Instructions to follow
All lines of the entries with "label" in them must be listed.

Records for this exercise
>>>

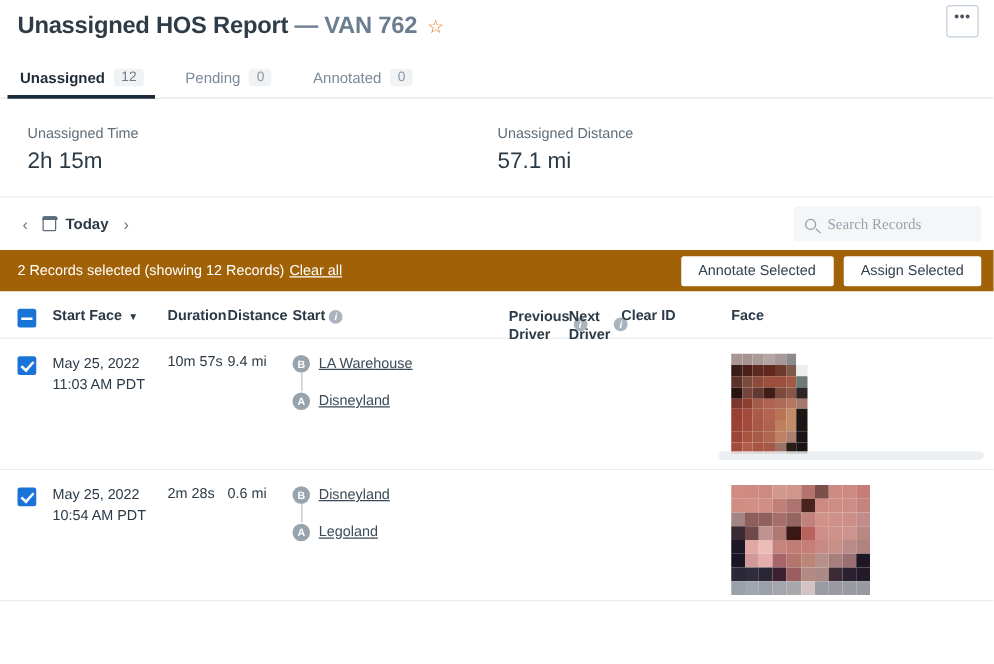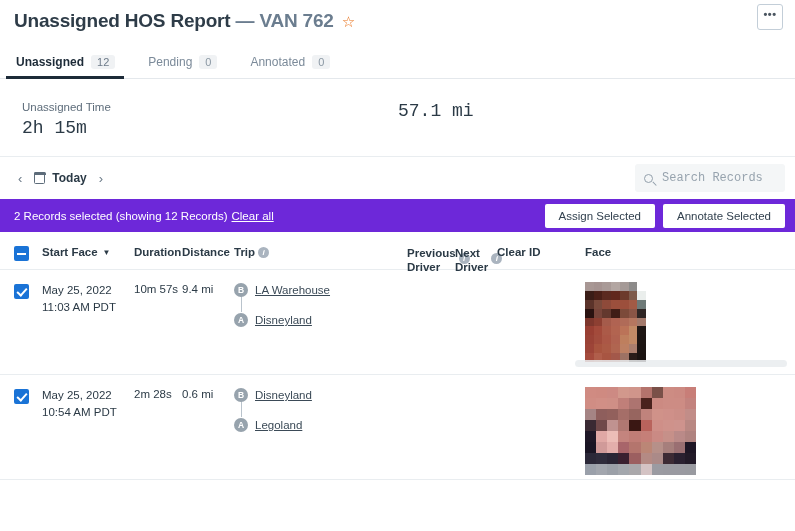--- a/index.html
+++ b/index.html
@@ -369,6 +369,7 @@
       <div class="stat-value">2h 15m</div>
     </div>
     <div class="stat">
+      <div class="stat-label">Unassigned Distance</div>
       <div class="stat-value">57.1 mi</div>
     </div>
   </div>

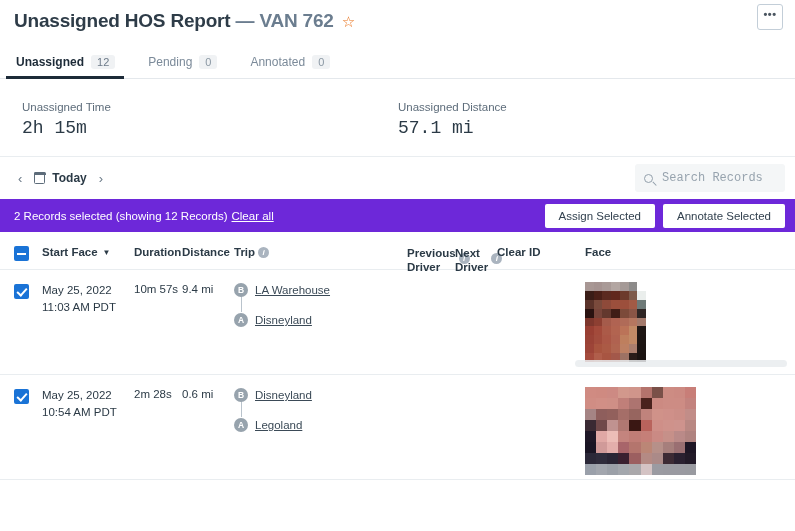--- a/index.html
+++ b/index.html
@@ -99,7 +99,7 @@
   }
   .stat { width: 376px; }
   .stat-label { font-size: 11.5px; color: #5e6d7b; margin-bottom: 5px; }
-  .stat-value { font-size: 18px; color: #2b3a46; font-family: Liberation Mono, monospace; }
+  .stat-value { font-size: 18px; color: #2b3a46; }
 
   
   .toolbar {

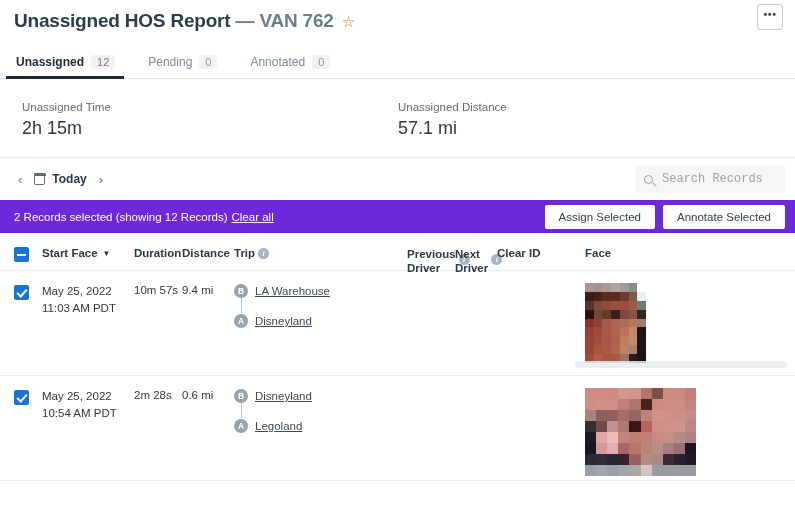--- a/index.html
+++ b/index.html
@@ -163,7 +163,7 @@
   }
   .search-input {
     border: none; outline: none; background: transparent;
-    font-family: Liberation Mono, monospace;
+    font-family: Liberation Serif, serif;
     font-size: 12px; color: #7f1d1d;
     width: 100%;
   }

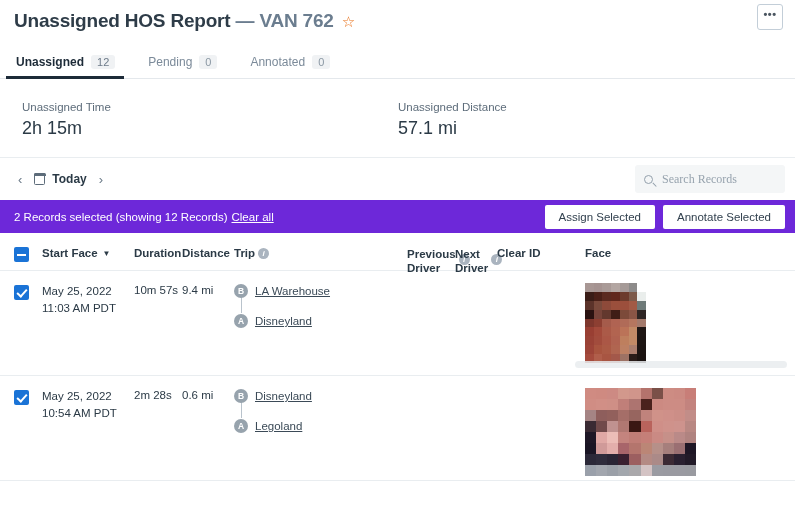--- a/index.html
+++ b/index.html
@@ -171,7 +171,7 @@
 
   
   .selection-bar {
-    background: #6d28d9;
+    background: #a16207;
     height: 33px;
     display: flex;
     align-items: center;

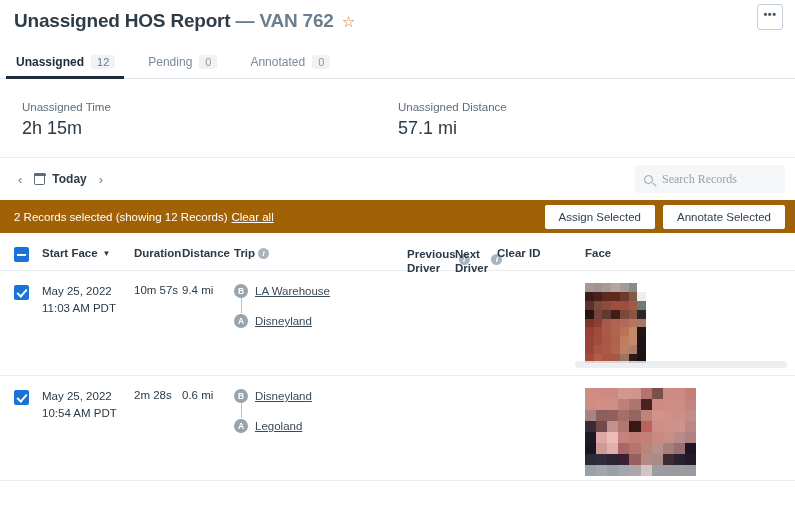--- a/index.html
+++ b/index.html
@@ -392,8 +392,8 @@
       <span>2 Records selected (showing 12 Records)</span><a class="clear-all">Clear all</a>
     </span>
     <div class="selection-actions">
+      <button class="sel-btn">Annotate Selected</button>
       <button class="sel-btn">Assign Selected</button>
-      <button class="sel-btn">Annotate Selected</button>
     </div>
   </div>
 

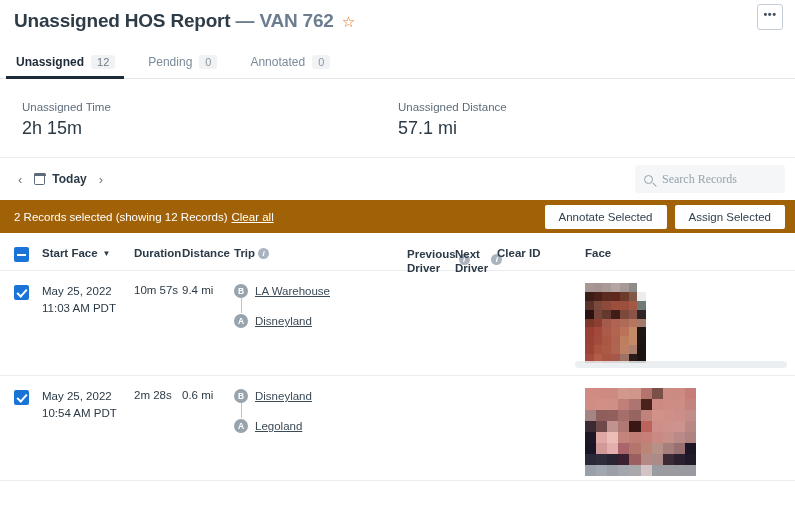--- a/index.html
+++ b/index.html
@@ -410,7 +410,7 @@
       <div class="col-duration">Duration</div>
       <div class="col-distance">Distance</div>
       <div class="col-trip hdr-with-info">
-        <span>Trip</span>
+        <span>Start</span>
         <span class="info-icon inline">i</span>
       </div>
       <div class="col-prev hdr-with-info">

<<<

Answer space
+      <div class="stat-label">Unassigned Distance</div>
   .stat-label { font-size: 11.5px; color: #5e6d7b; margin-bottom: 5px; }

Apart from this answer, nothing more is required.